Berdasarkan laporan terbaru dari Indonesia for Global Justice (IGJ), The Transnational Institute (TNI),dan Centre for Research on Multinational Corporations (SOMO), substansi perjanjian tersebut memiliki ancaman yang serius bagi situasi Hak Asasi Manusia (HAM) di Indonesia. Untuk itu, mereka mendesak Wakil Pemerintah yang berpartisipasi dalam perundingan dengan Uni Eropa tersebut untuk melakukan penilaian lebih lanjut atas dampak terhadap HAM dari CEPA sebelum memasuki tahap negosiasi.

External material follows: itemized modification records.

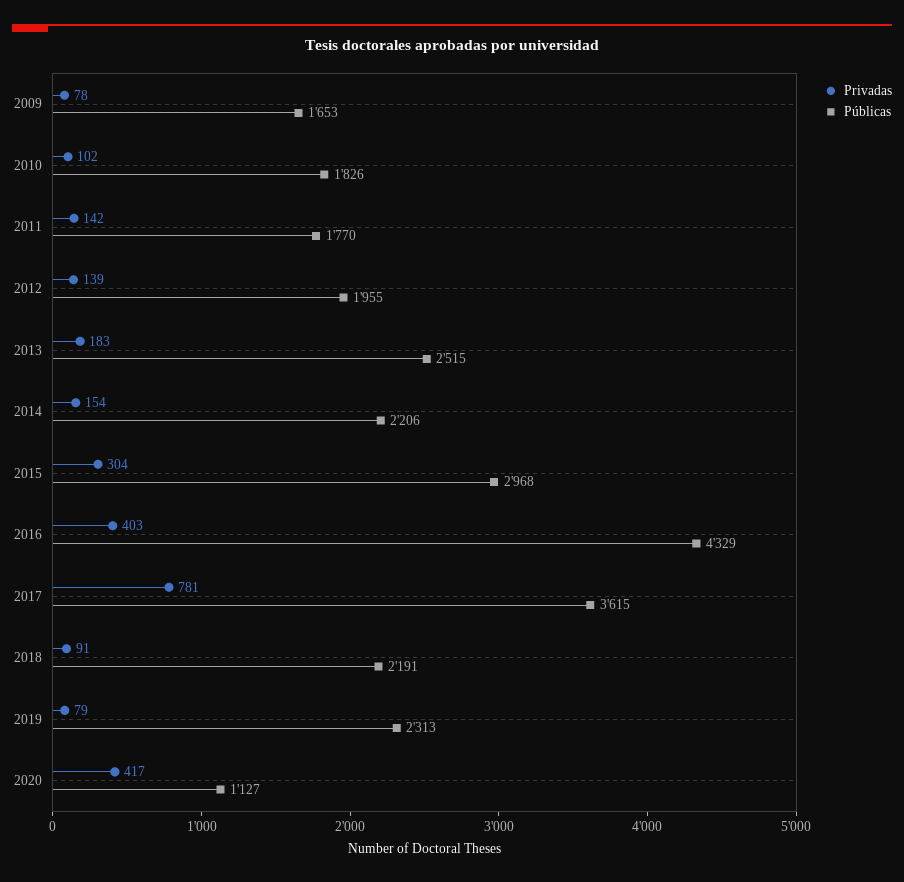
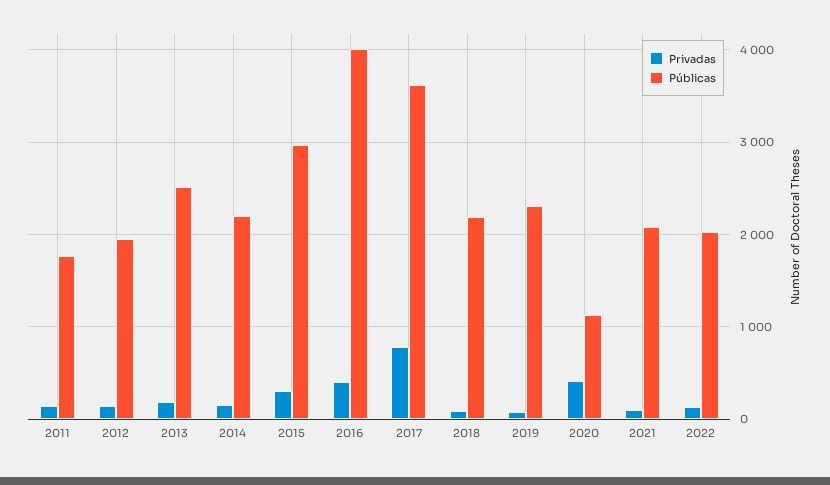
Privadas, 2009: 78 -> none
Públicas, 2009: 1653 -> none
Privadas, 2010: 102 -> none
Públicas, 2010: 1826 -> none
Públicas, 2016: 4329 -> 4000
Privadas, 2021: none -> 100
Públicas, 2021: none -> 2100
Privadas, 2022: none -> 100
Públicas, 2022: none -> 2000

Menurut Direktur Eksekutif Indonesia for Global Justice (IGJ), Rahmi Hertanti, adanya penyertaan bab investasi dalam proposal CEPA akan membatasi kemampuan Indonesia untuk mengatur kepentingan masyarakat Indonesia. Ia mencontohkan tentang keberadaan klausula standar perlindungan investor dalam proposal CEPA yang menganut intrumen Investor-State Dispute Sattlement (ISDS).

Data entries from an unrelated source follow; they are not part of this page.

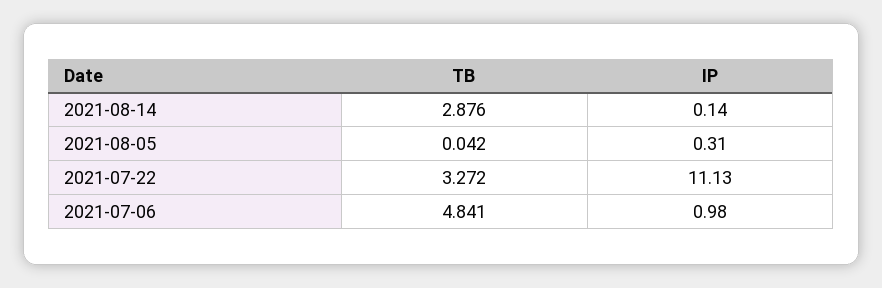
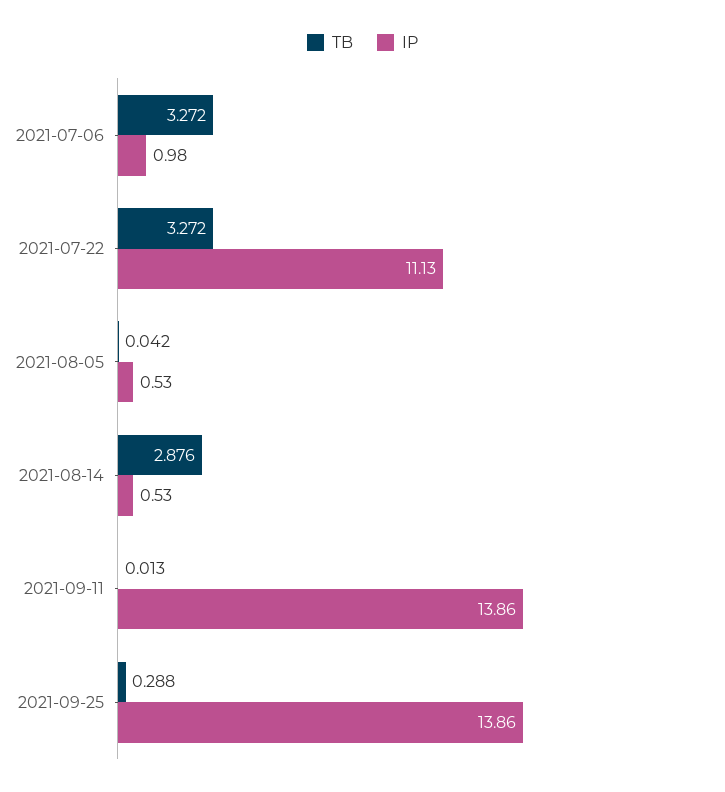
IP, 2021-08-14: 0.14 -> 0.53
IP, 2021-08-05: 0.31 -> 0.53
TB, 2021-07-06: 4.841 -> 3.272
TB, 2021-09-11: none -> 0.013
IP, 2021-09-11: none -> 13.86
TB, 2021-09-25: none -> 0.288
IP, 2021-09-25: none -> 13.86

Untuk diketahui, instrumen ISDS memperbolehkan investor asing untuk menuntut negara apabila kebijakan negara yang berkaitan dengan kepentingan masyarakatnya dirasa oleh investor memiliki dampak negative pada keuntungan yang diharapkan oleh mereka. (Baca Juga: Ada yang Perlu Diwaspadai dalam CEPA Indonesia-Uni Eropa)

Oleh karena itu, Rahmi menggarisbawahi bahwa kesepakatan berbasis ISDS harus ditinggalkan seluruhnya karena hal tersebut dinilai bertentangan dengan kewajiban negara untuk melindungi hak asasi manusia.

“Perlindungan investasi tidak boleh bertentangan dengan ruang kebijakan untuk memenuhi hak asasi manusia. Sebuah sistem yang memungkinkan perusahaan multinasional untuk mempengaruhi pilihan kebijakan dalam negeri dengan mengancam untuk membawa klaim jutaan dolar tidak dapat diterima,” ujarnya kepada hukumonline, Selasa (12/9).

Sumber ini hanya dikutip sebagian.